I proletari rispondano: Non abbiamo patria!

(«il comunista»; N° 113; Luglio 2009)

 

Proletari!

Dopo tanto parlare di «sicurezza» da garantire ai «cittadini italiani» minacciati dallo «straniero» e di «tolleranza zero» nei confronti degli stranieri che entrano o vogliono entrare in Italia spinti da tragedie inenarrabili generate dalla miseria, dalle persecuzioni, dalla fame, dalle guerre, il governo italiano ha deciso di infischiarsene della Convenzione di Ginevra, della Dichiarazione dei diritti umani, delle risoluzioni dell’Onu e del Parlamento europeo in materia di rifugiati, asilo politico e protezione della vita umana da torture e persecuzioni. Il governo italiano è passato alle maniere forti: «respingimento a mare», così lo hanno definito, già nelle acque internazionali, dei barconi zeppi di disperati che fuggono dalle tragedie dei loro paesi.

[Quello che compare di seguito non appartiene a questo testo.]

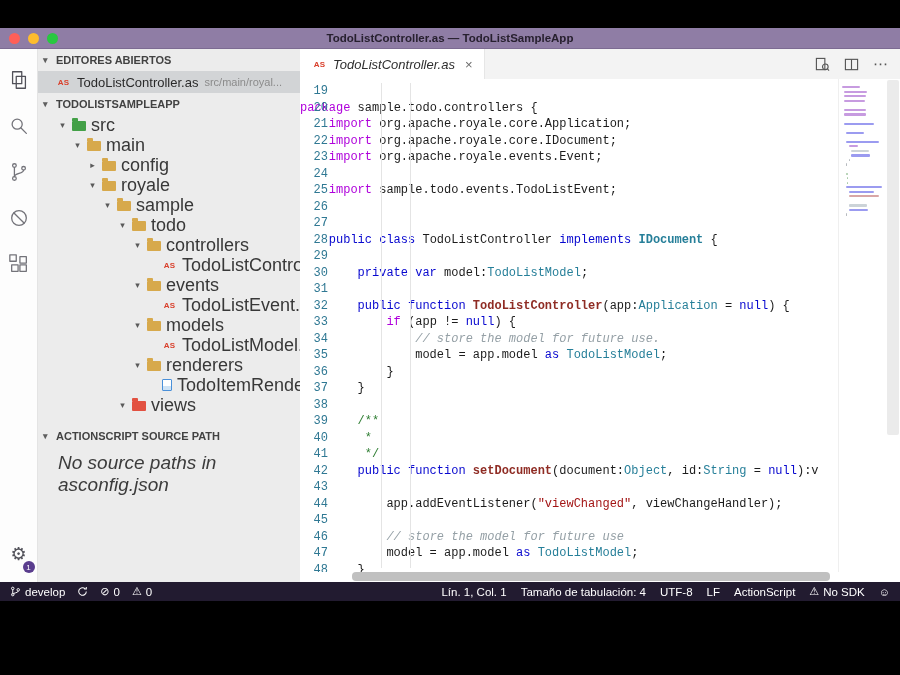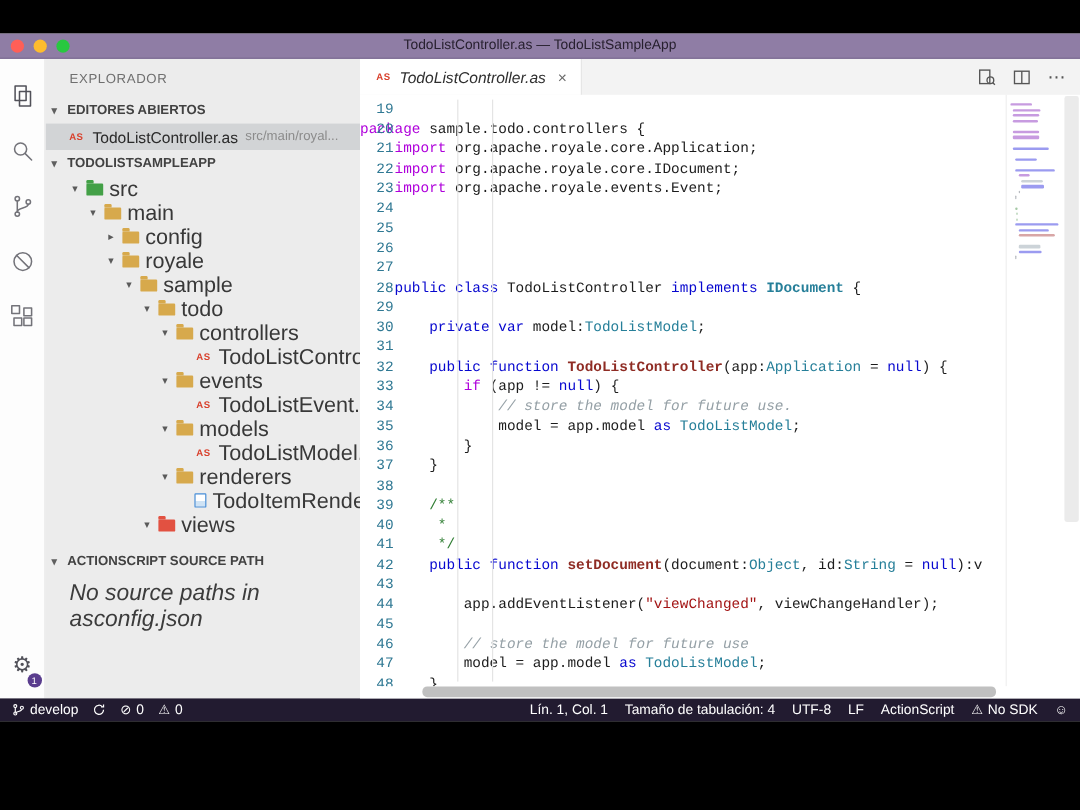"TodoListController.as —" .title { font-weight: normal -> bold }
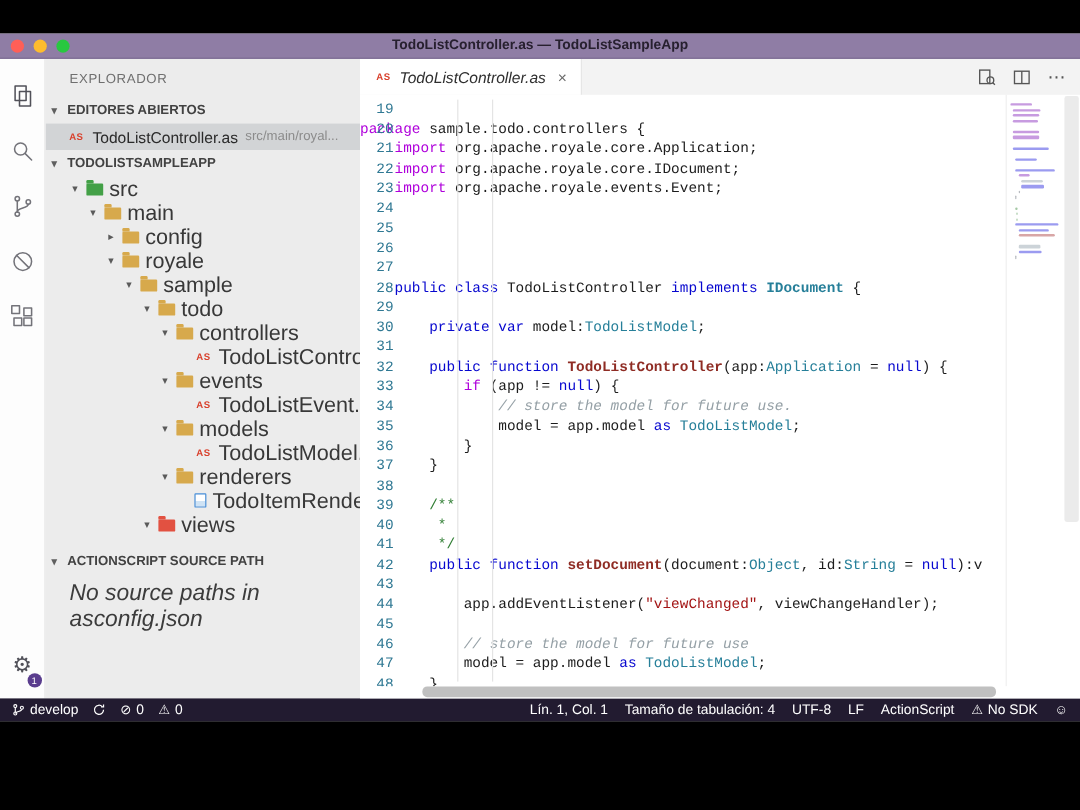"EXPLORADOR" div.sb-title { html: <div>EXPLORADOR</div> -> none }
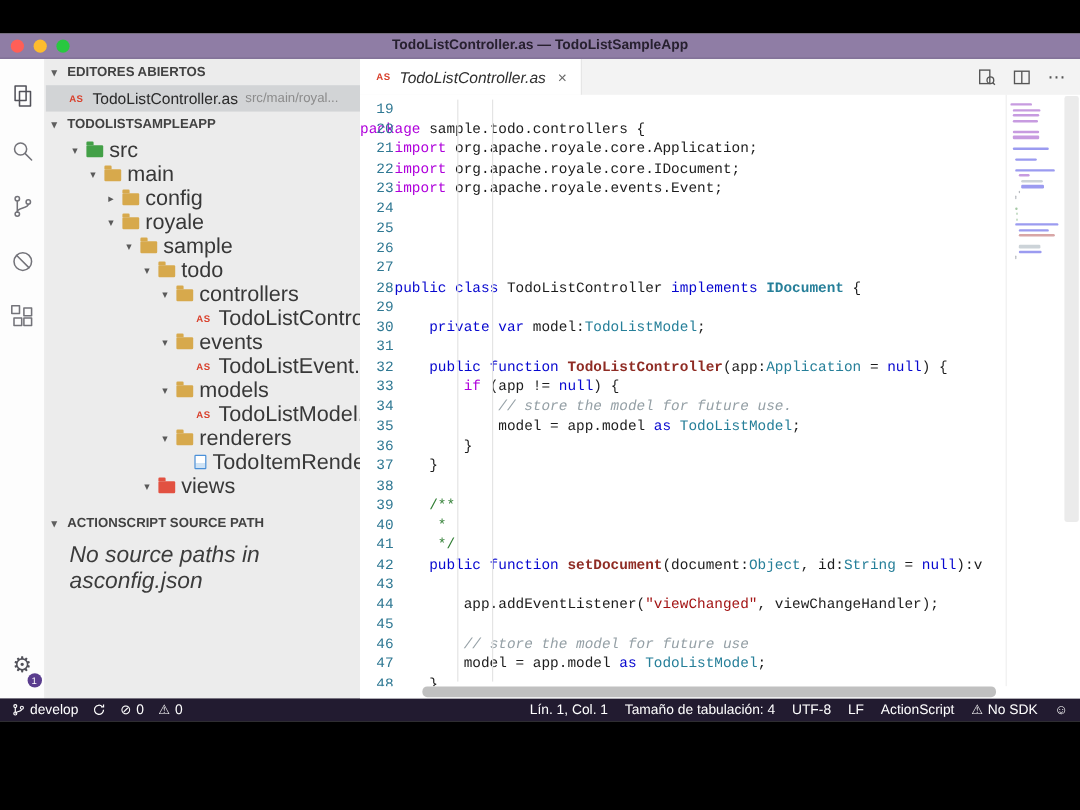"import sample.todo.events.TodoListEvent;" div.lc { html: none -> <div><span> </span><span>import</span><span> sample.todo.events.TodoListEvent;</span></div> }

Gli accordi segreti tra Italia e Libia evidentemente prevedevano che la Libia accettasse di «riprendersi» gli immigrati che, «senza le carte in regola», perciò «irregolari» anche in Libia, partivano dalle sue coste per raggiungere l’Italia.

Giovedì 7 maggio, 238 migranti, con donne e bambini, intercettati da imbarcazioni militari maltesi e italiane, bloccati nel Canale di Sicilia per una giornata intera in cui si svolgeva l’ennesimo braccio di ferro tra Italia e Malta per stabilire a chi competesse il tratto di mare in cui i barconi erano stati trovati, vengono «soccorsi» da tre motovedette italiane che li hanno raccolti e riportati a Tripoli per riconsegnarli nelle mani dei soldati di Gheddafi. La sorte che attende questi migranti nelle mani degli aguzzini libici sarà ancor più drammatica di quel che hanno dovuto passare per raggiungere le coste libiche, imbarcarsi e dirigersi verso quelle che appaiono ancora ai loro occhi le coste della possibile speranza di vita, della salvezza.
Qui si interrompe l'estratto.